One of the greatest competitors I ever saw was a guy named Jim Berger. He was a musician, with average 4.0 skills but this guy would try harder than anyone. He’d actually dive three or four times in a match, like a stuntman – on the hard court. He’s the only guy I ever saw play that hard. Nice guy, gentleman, soft-spoken, clean player. But he’d do anything to get the ball back. You have to admire that kind of intensity. I mean, Daryl Strawberry would pussyfoot for fly balls at Shea Stadium with a million-dollar contract and this guy Berger would dive for volleys on a hard court in meaningless USTA league matches. Amazing.

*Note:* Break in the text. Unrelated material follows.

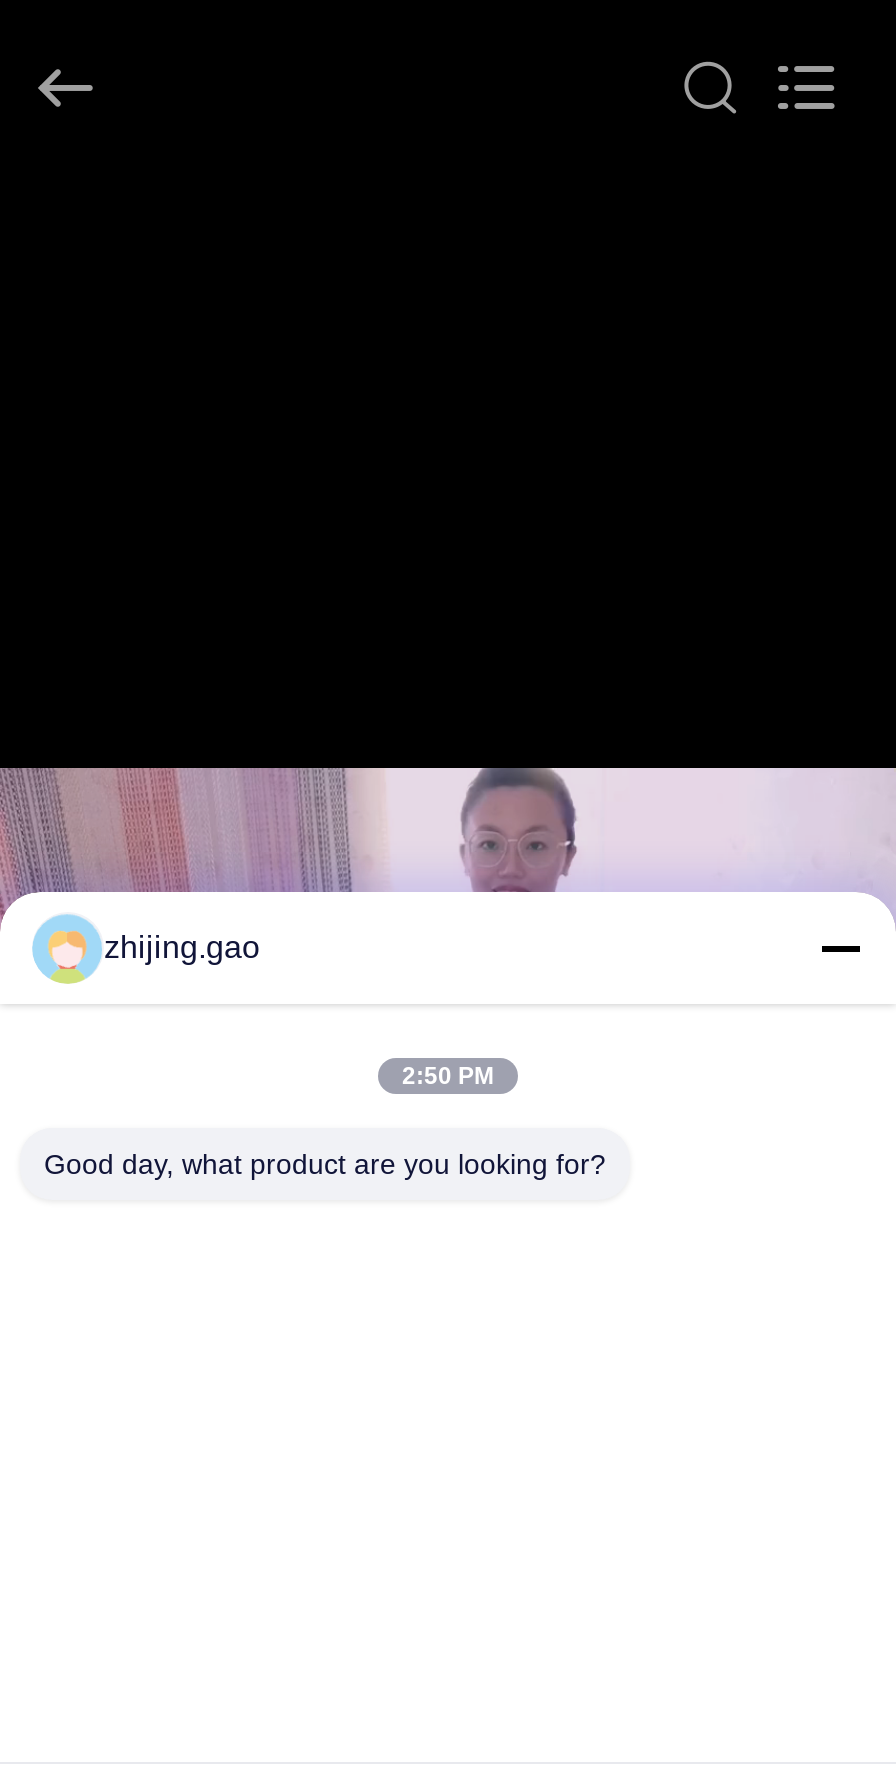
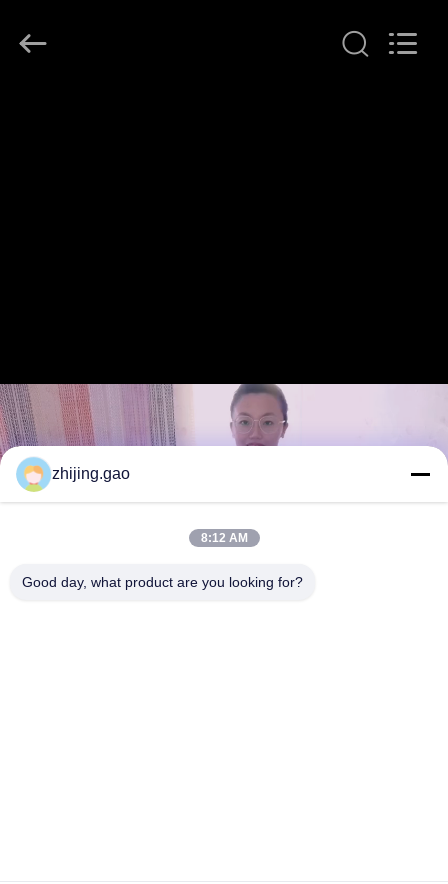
- 2:50 PM
+ 8:12 AM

A beauty about tennis is that it attracts so many diverse personalities and characters which amplify and blossom during the heat of competition. Do you remember any unique people you played tennis with or against? There must be countless other characters out there that you can hopefully share memories of…

8 comments

  • RIP · October 19, 2010 at 10:40 pm

    Great article Scoop.

    I used to play doubles with a guy who had played college tennis and had a big serve. He did not have a second serve – he had 2 first serves. Anyway, he was a good player, really nice guy but somewhat erratic as he played less than even me.
    We’re playing these other 2 guys and just before my partner (the big serving, but erratic guy) would start his motion the non-returner on the other team would suddenly stick his head in the service box and kind of stick out his tongue with a Bart Simpon sort of smirk.
    Strange.
    Almost like a horizontal jack-in-the-box move.
    Anyway, I didn’t say anything because I figured they knew each other and I have enough problems just trying to hit a volley without worrying about this guy’s game face. But he kept doing it. Suddenly, my partner, a mellow guy, yells “if you stick your face in the box one more time I’m gonna take your head off with the next serve…”
    Had never even heard this man raise his voice let alone get pissed. But he said it and the guy wisely did not do that anymore. The entire incident seemed to fire him up as he did not lose serve the rest of the match and we wound up winning. I was the weak link in that one and the guy just got so fired up by the shoving-the-face-in the service box move he refused to lose.
    Our own Dan C. Weil has the habit of saying “Whoopsie” when he misses a shot if you play doubles with him or if an opponent hits a winner Dan will often say “Well played, well done!” He told me an opponent once got upset with him doing that as he thought it was overkill (shades of Fred Perry’s famed “Very clever” line when a guy hit a winner against him).
    I was once playing a guy indoors. He was better and should have beaten me but for some reason I got up on him and whenever I would win a point instead of hitting the ball back to me he would hit it (intentionally) into the corner and I’d have to go walk 20 feet to pick it up so I could serve. Finally just asked him directly “what’s the deal? Can you just hit the ball to me?”
    The guy kept doing it though. Total gamesmanship move and a dumb move at that as he was losing and we only had the court for 90 minutes so it limited his own comeback time as the clock was running and I began walking very slowly to pick up the ball. I guess he was just so angry that he knew he should not have been losing and he was.
    Once played against the legendary Fred Stolle during a pro-am. It was so hot you’re just dripping sweat one game into it. Stolle, during nearly every changeoever, drained a beer in one gulp.
    Granted, it was so hot you’re sweating it right out but we played a set the guy probably drank 4 or 5 beers (h was drinking beer like I was drinking water) and the scary thing was he was playing better and better ever after every beer. He also talks to the opponents during the game – not a trash talker but good nature joking kind of talk so that’s always interesting.
    Use to play a friend of mine, Alberto, and he would get so upset he would destroy a racket a match (if he lost). I don’t mean toss the racket. I mean this guy would hammer the racket to the court, smash it to smithereens and break it so badly it looked like you tossed it through a wood chipper.
    He was so temperamental people on adjacent courts would actually move away from us when we were playing because the F word (and racket) would be flying after 1 game. He once threw a racket off the back fence, it bounced off the fence and hit him in the shin.
    Told him “that’s the tennis gods giving you a kick in the shins for your antics – next time it’s in the groin…” He was not amused. You and him teamed up in Florida in February but he was on good behavior that day.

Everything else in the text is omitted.